The first figure shows a snapshot of the diffraction pattern produced by the blood smear. The second image shows an example of a photograph saved by the program. The RDF (Radial Diffraction Function) is displayed at the bottom using a logarithmic scale, while the yellow curve overlaid on the image represents the same intensity profile to provide a more intuitive visualization of the diffraction structure.

The sharpness and clarity of the diffraction rings can be affected by several experimental factors, including the quality of the blood smear, the alignment of the optical components, the beam stop geometry, the projection distance, and the characteristics of the laser source itself.

In this preliminary version of the experiment, a low-cost green laser pointer was used because of its availability and brightness. However, inexpensive green lasers often produce noticeable speckle patterns, internal reflections, and beam irregularities that can reduce the sharpness and symmetry of the diffraction halos. In some cases, these effects may generate grainy structures or asymmetrical intensity distributions in the observed rings. Different light sources can also be explored. Red diode lasers often produce smoother and more stable diffraction patterns with reduced speckle noise.

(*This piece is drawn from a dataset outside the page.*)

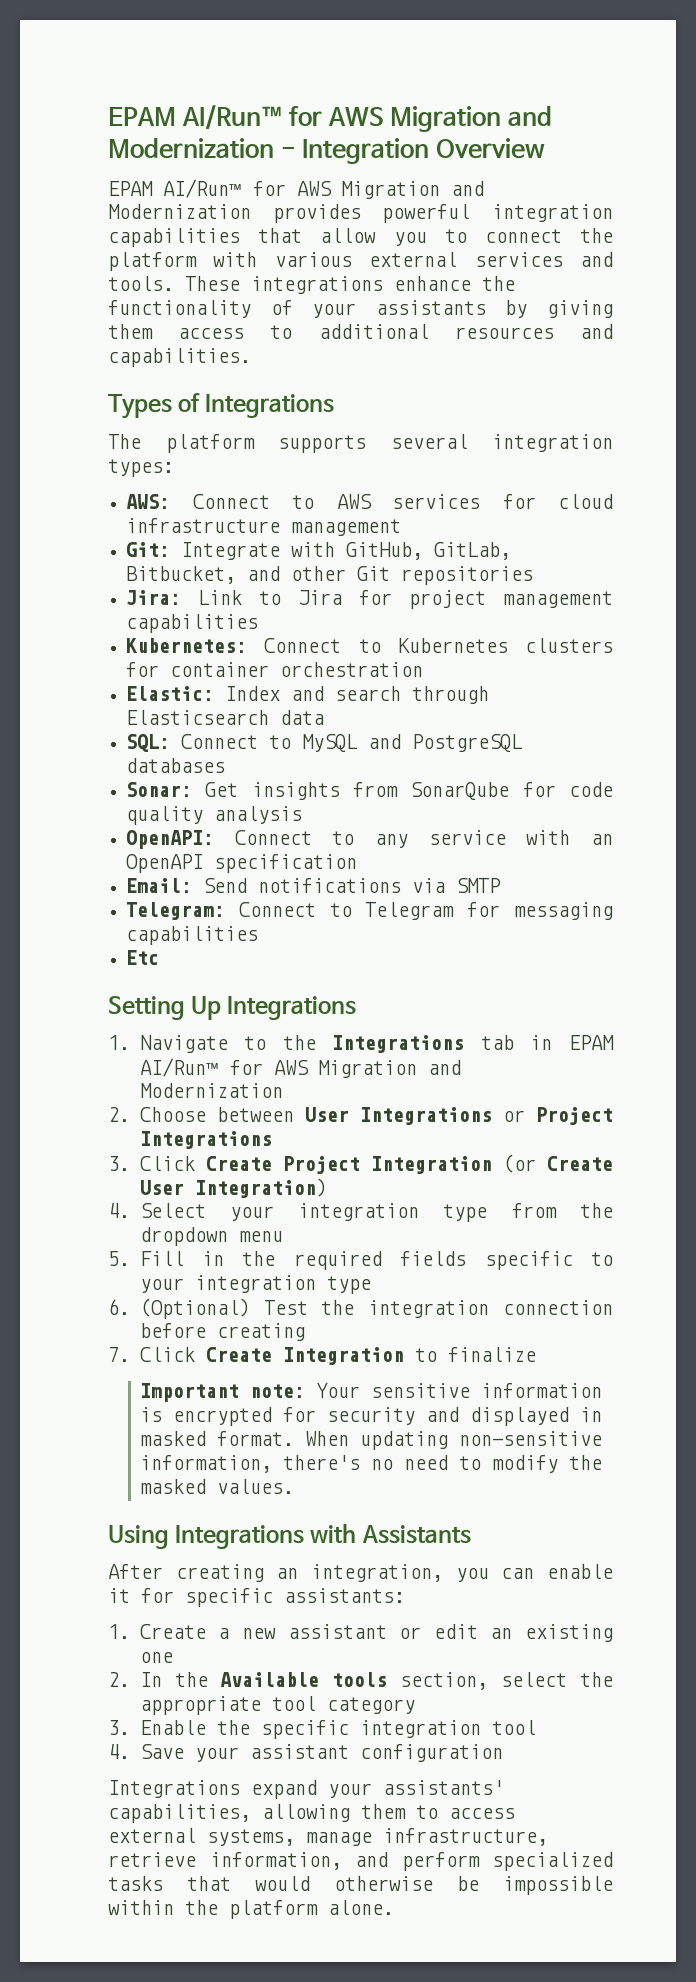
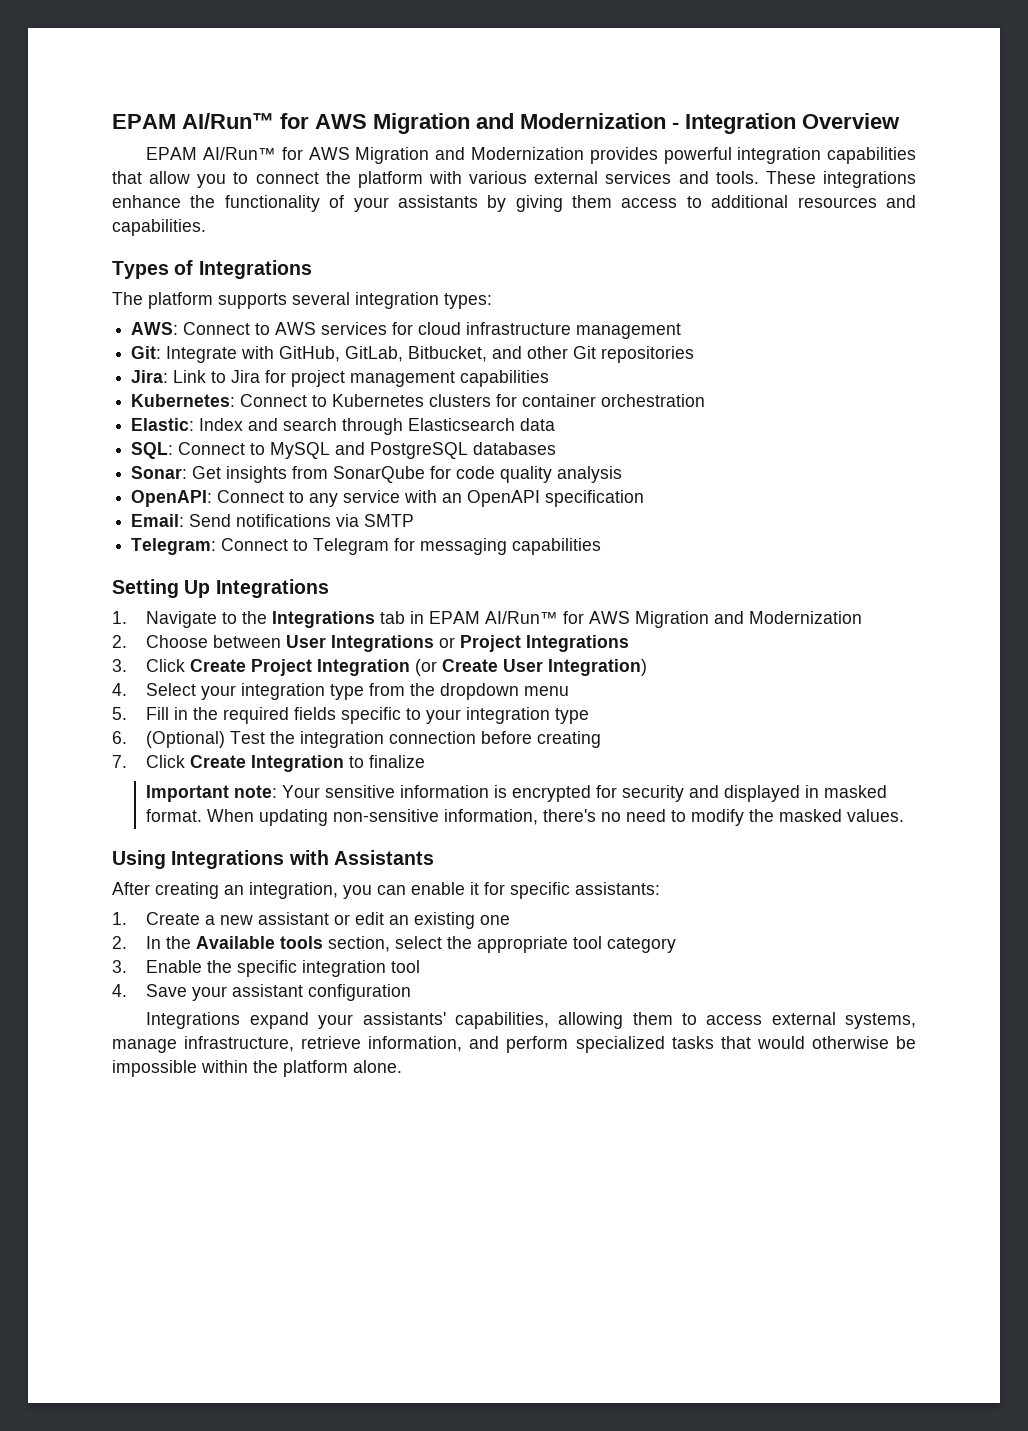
- Etc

Also, the blood smear thickness plays an important role. Very thick smears tend to produce diffuse scattering rather than clean diffraction patterns, whereas thinner, more homogeneous smears generally provide sharper, more regular halos. Dust particles, imperfections on the microscope slide, and vibrations of the optical setup may further degrade the image quality.

Despite these limitations, the experiment demonstrates that historical halometry techniques can still be reproduced using inexpensive modern components, digital imaging, and simple computational analysis.

I hope you enjoyed this project and feel inspired to reproduce it, improve it, and explore the fascinating principles of diffraction, optics, and historical scientific instrumentation through your own experiments.